[Dataset records]
○ ○ ○ ○ ○

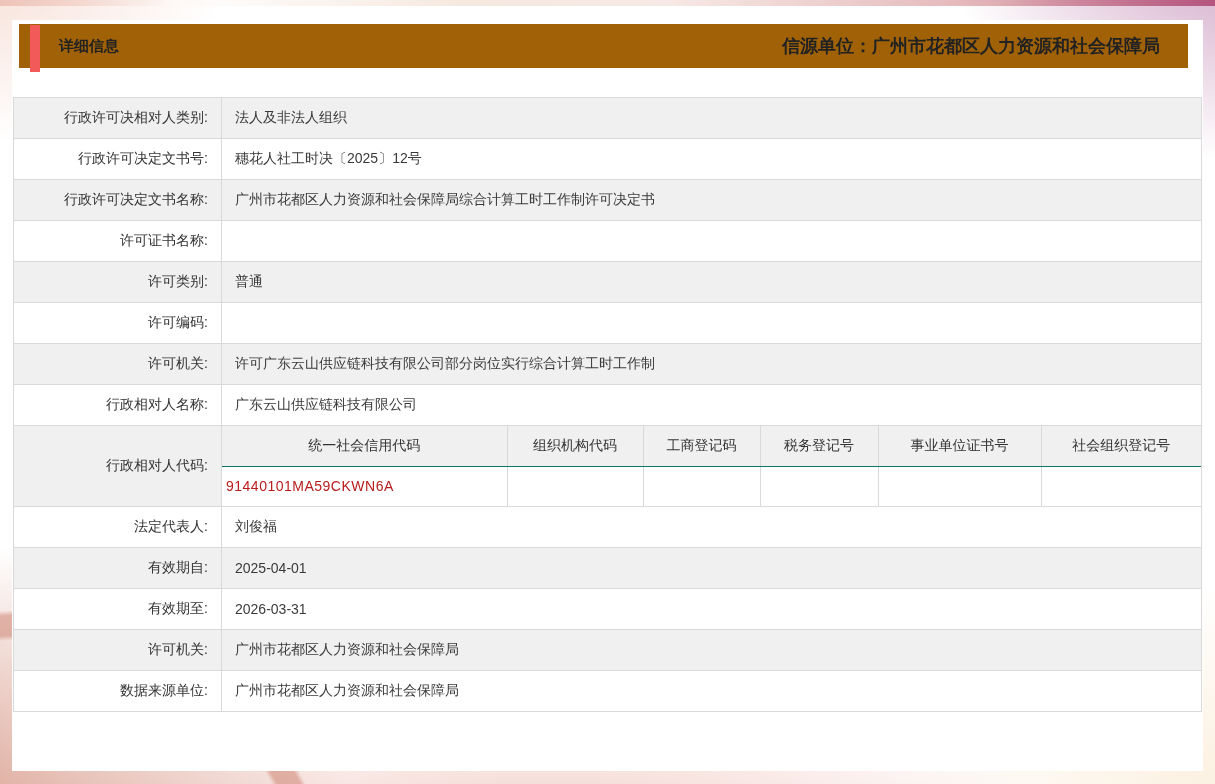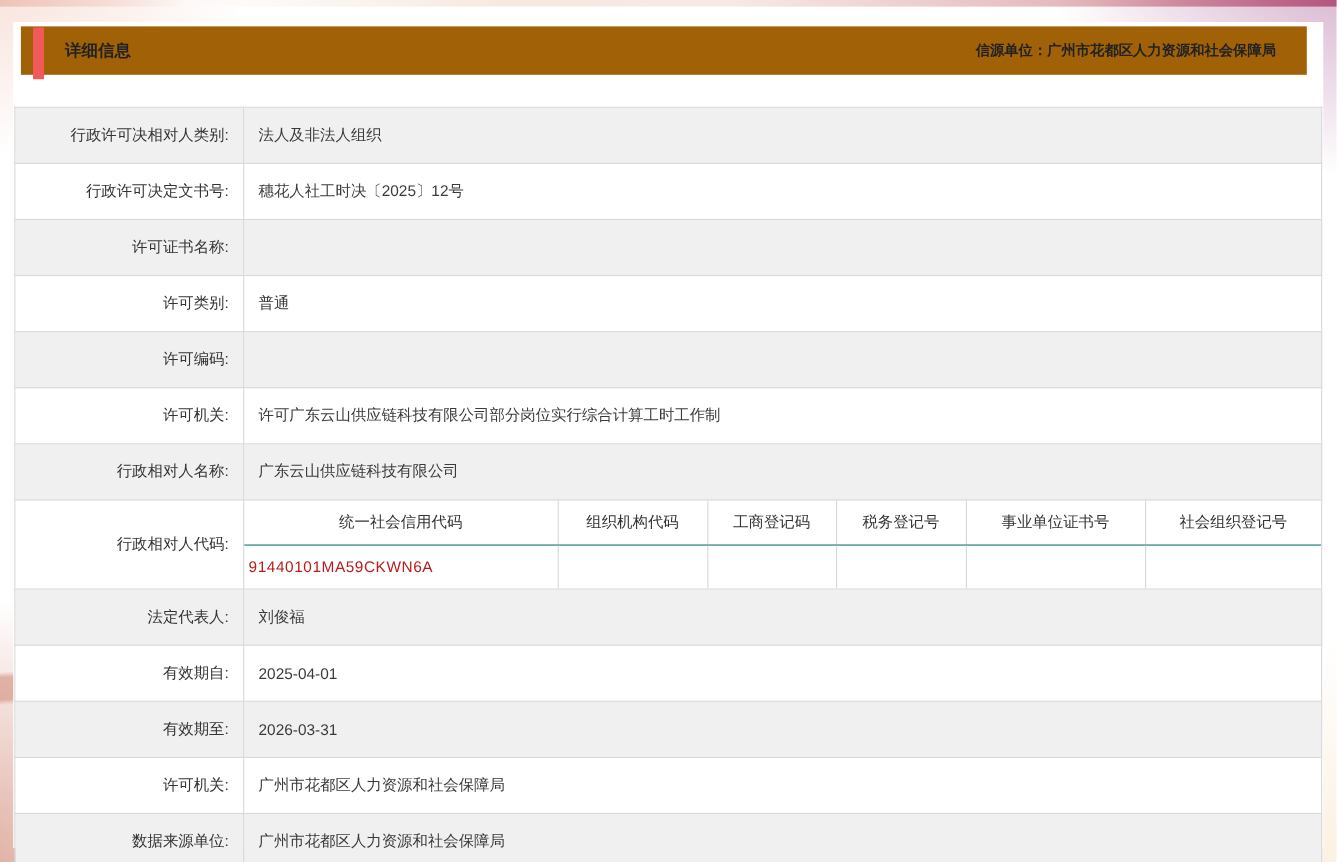--- a/index.html
+++ b/index.html
@@ -35,7 +35,7 @@
     margin-left:40px; font-size:15px; font-weight:700; color:#222222;
   }
   .source-unit {
-    margin-left:auto; padding-right:28px; font-size:13px; font-weight:700; color:#222222;
+    margin-left:auto; padding-right:28px; font-size:18px; font-weight:700; color:#222222;
   }
   table.detail-table {
     position:absolute; top:77px; left:1px; width:1189px;

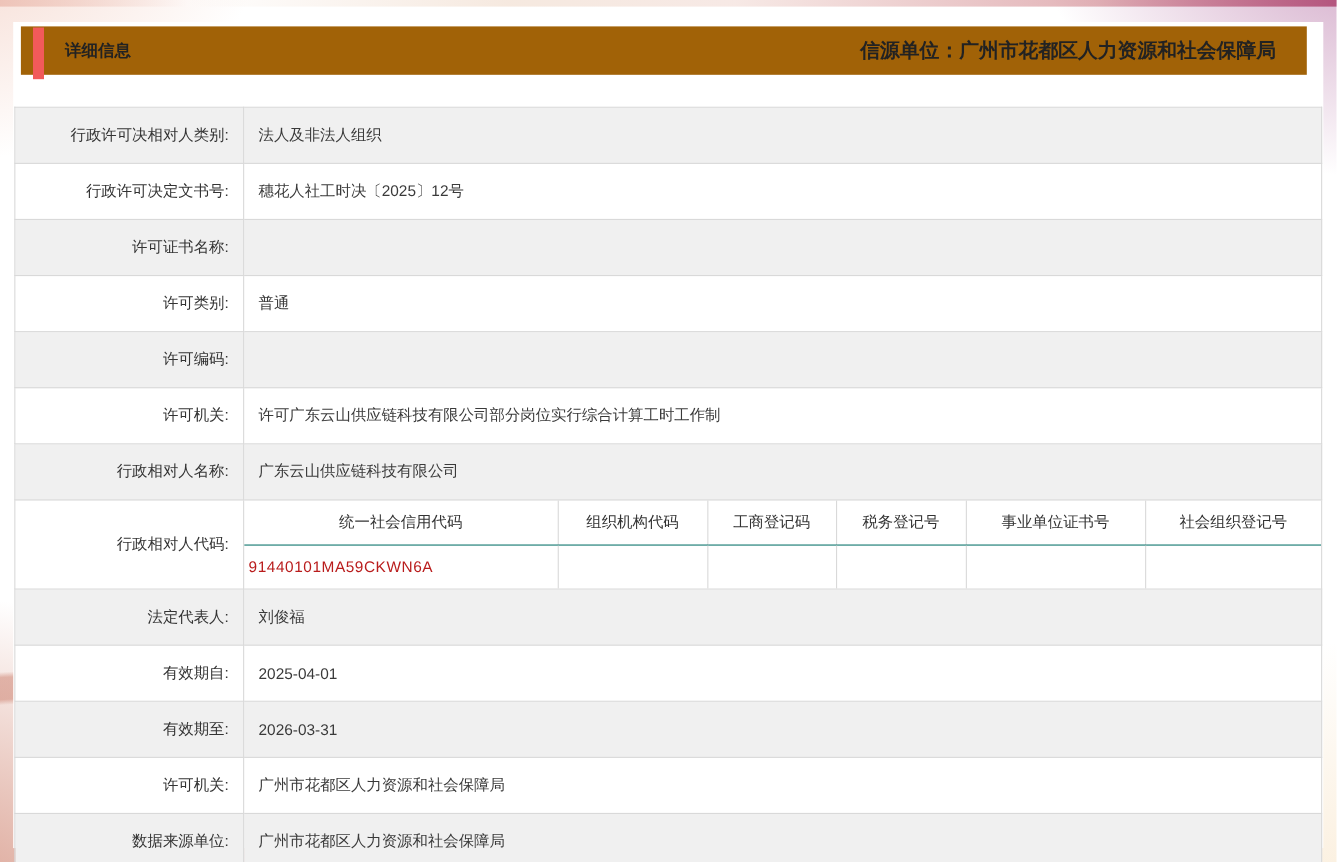--- a/index.html
+++ b/index.html
@@ -43,7 +43,7 @@
     font-size:14px; color:#333333;
   }
   table.detail-table > tbody > tr > td {
-    border:1px solid #d9d9d9; height:51px; padding:0;
+    border:1px solid #d9d9d9; height:41px; padding:0;
   }
   table.detail-table > tbody > tr:nth-child(odd)  { background:#f0f0f0; }
   table.detail-table > tbody > tr:nth-child(even) { background:#ffffff; }

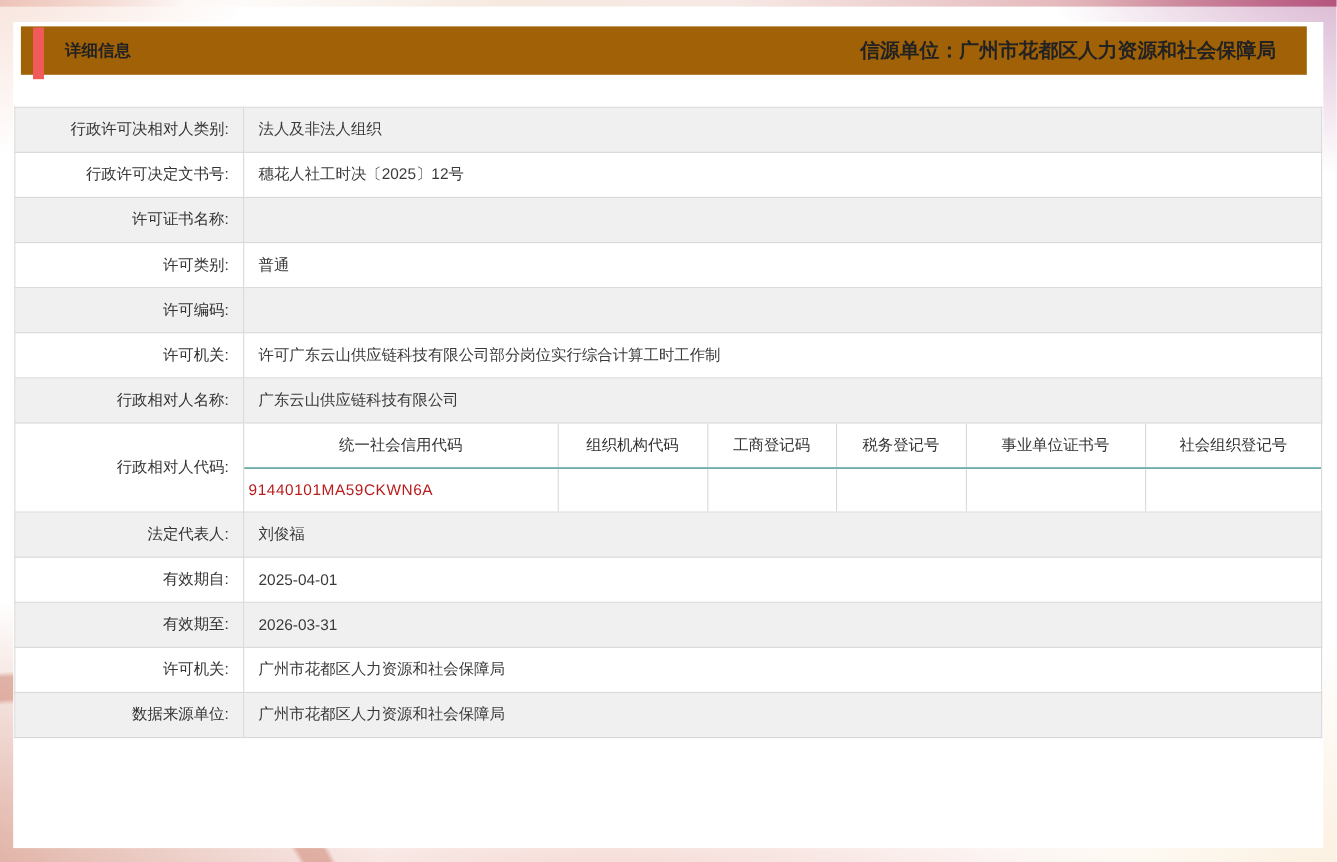--- a/index.html
+++ b/index.html
@@ -93,6 +93,10 @@
         <td class="val">穗花人社工时决〔2025〕12号</td>
       </tr>
       <tr>
+        <td class="lbl">行政许可决定文书名称:</td>
+        <td class="val">广州市花都区人力资源和社会保障局综合计算工时工作制许可决定书</td>
+      </tr>
+      <tr>
         <td class="lbl">许可证书名称:</td>
         <td class="val"></td>
       </tr>

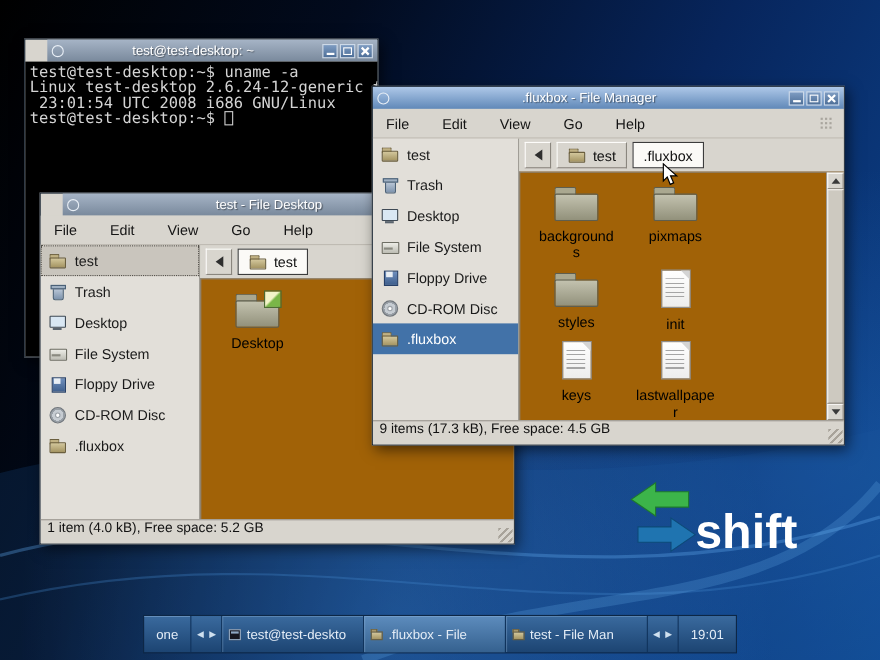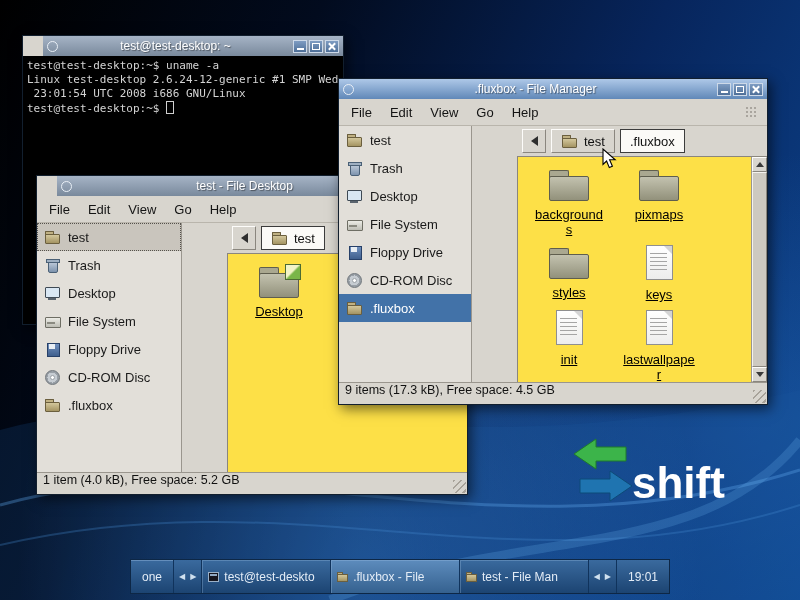--- a/index.html
+++ b/index.html
@@ -30,7 +30,7 @@
 
   
   .term-body{flex:1;background:#000;padding:3px 4px;overflow:hidden;}
-  .tline{font-family:"DejaVu Sans Mono",monospace;font-size:11px;line-height:14px;color:#d4d4d4;white-space:pre;}
+  .tline{font-family:"DejaVu Sans Mono",monospace;font-size:14px;line-height:14px;color:#d4d4d4;white-space:pre;}
   .cursor{display:inline-block;width:6px;height:11px;border:1px solid #cfcfcf;vertical-align:-2px;}
 
   

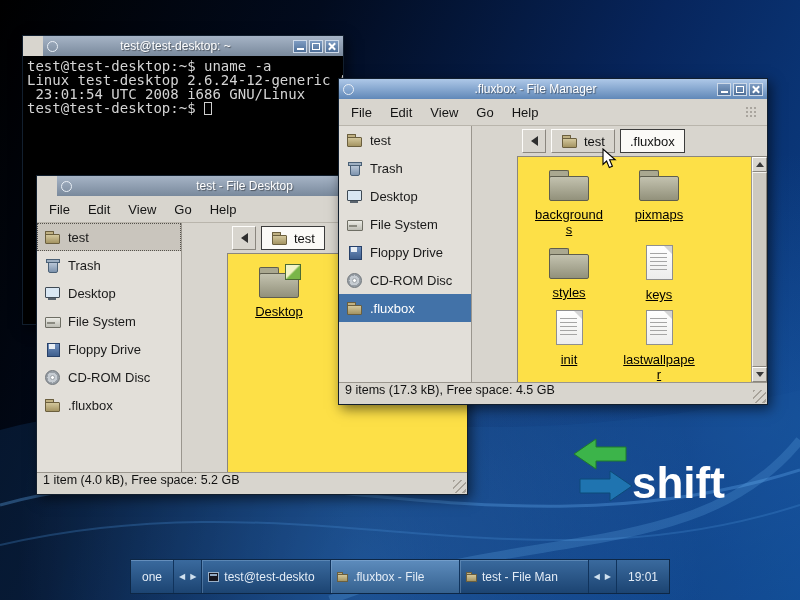--- a/index.html
+++ b/index.html
@@ -35,7 +35,7 @@
 
   
   .menubar{height:26px;flex:none;background:#d8d5ce;display:flex;align-items:center;padding:0 3px;
-           border-bottom:1px solid #b9b5ac;}
+           border-bottom:1px solid #b9b5ac;gap:12px;}
   .mitem{padding:0 9px;font-size:13px;color:#141414;}
   .grip{margin-left:auto;margin-right:7px;width:12px;height:12px;position:relative;opacity:.75;}
   .grip::before{content:"";position:absolute;left:1px;top:1px;width:2px;height:2px;background:#9a968e;

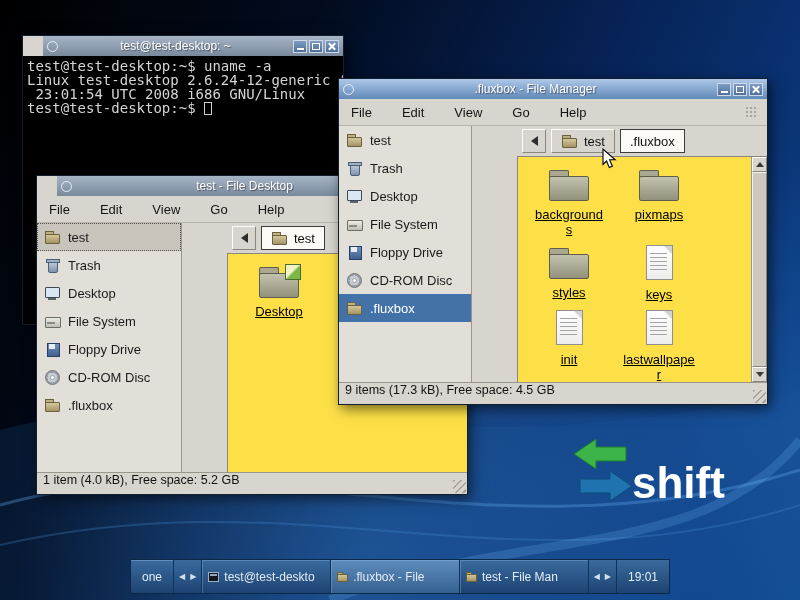--- a/index.html
+++ b/index.html
@@ -40,7 +40,7 @@
   .grip{margin-left:auto;margin-right:7px;width:12px;height:12px;position:relative;opacity:.75;}
   .grip::before{content:"";position:absolute;left:1px;top:1px;width:2px;height:2px;background:#9a968e;
     box-shadow:4px 0 #9a968e,8px 0 #9a968e,0 4px #9a968e,4px 4px #9a968e,8px 4px #9a968e,0 8px #9a968e,4px 8px #9a968e,8px 8px #9a968e;}
-  .split{flex:1;display:flex;min-height:0;gap:45px;}
+  .split{flex:1;display:flex;min-height:0;}
   .sidebar{flex:none;background:#e2dfd9;border-right:1px solid #9a968e;display:flex;flex-direction:column;}
   .side-item{height:28px;flex:none;display:flex;align-items:center;gap:7px;padding:0 7px;font-size:13px;color:#1a1a1a;}
   .sel-gray{background:#c9c5bd;outline:1px dotted #55524c;outline-offset:-1px;}

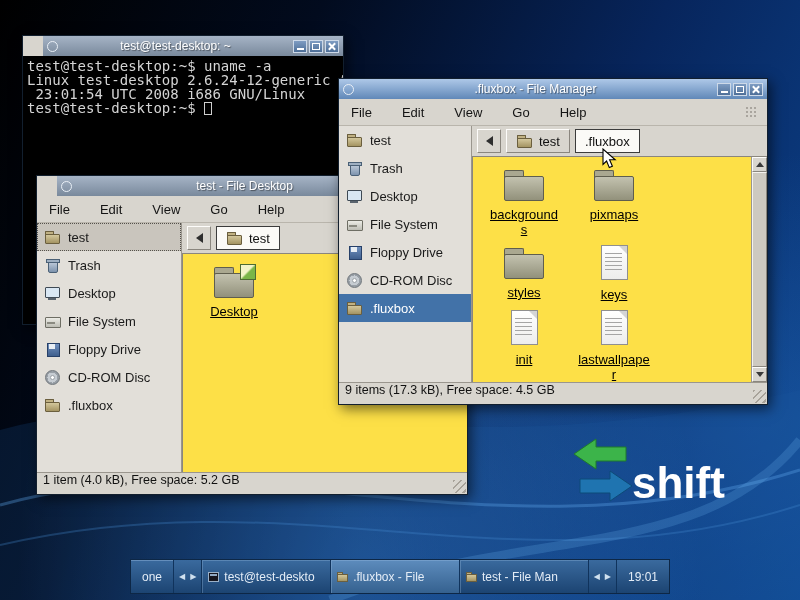--- a/index.html
+++ b/index.html
@@ -53,7 +53,7 @@
   .crumb{height:24px;display:flex;align-items:center;gap:6px;padding:0 9px;font-size:13px;color:#111;
          background:#d8d5ce;border:1px solid;border-color:#fdfcfa #8a867e #8a867e #fdfcfa;box-sizing:border-box;}
   .crumb.active{background:#fbfaf7;border:1px solid #3c3c3c;}
-  .fileview{flex:1;display:flex;min-height:0;border:1px solid #8a867e;border-width:1px 0 0 1px;background:#fde047;text-decoration:underline;}
+  .fileview{flex:1;display:flex;min-height:0;border:1px solid #8a867e;border-width:1px 0 0 1px;background:#a16207;}
   .icons{flex:1;display:flex;flex-wrap:wrap;align-content:flex-start;padding:6px;min-width:0;}
   .fitem{width:86px;margin:4px 2px;display:flex;flex-direction:column;align-items:center;}
   .flabel{font-size:13px;line-height:15px;color:#000;text-align:center;max-width:72px;word-break:break-all;margin-top:4px;}

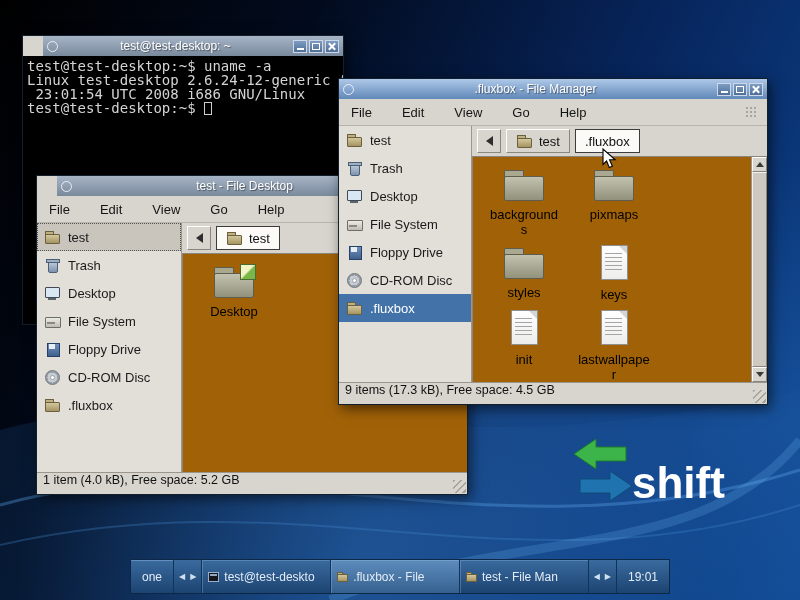--- a/index.html
+++ b/index.html
@@ -347,13 +347,13 @@
               <span class="bpage">
                   <i class="fold"></i>
                 </span>
-              <span class="flabel">keys</span>
+              <span class="flabel">init</span>
             </div>
             <div class="fitem">
               <span class="bpage">
                   <i class="fold"></i>
                 </span>
-              <span class="flabel">init</span>
+              <span class="flabel">keys</span>
             </div>
             <div class="fitem">
               <span class="bpage">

○ ○ ○ ○ ○

Task to complete:
If a line in the records above contains the word "fileview", copy it.

Final answer:
-  .fileview{flex:1;display:flex;min-height:0;border:1px solid #8a867e;border-width:1px 0 0 1px;background:#fde047;text-decoration:underline;}
+  .fileview{flex:1;display:flex;min-height:0;border:1px solid #8a867e;border-width:1px 0 0 1px;background:#a16207;}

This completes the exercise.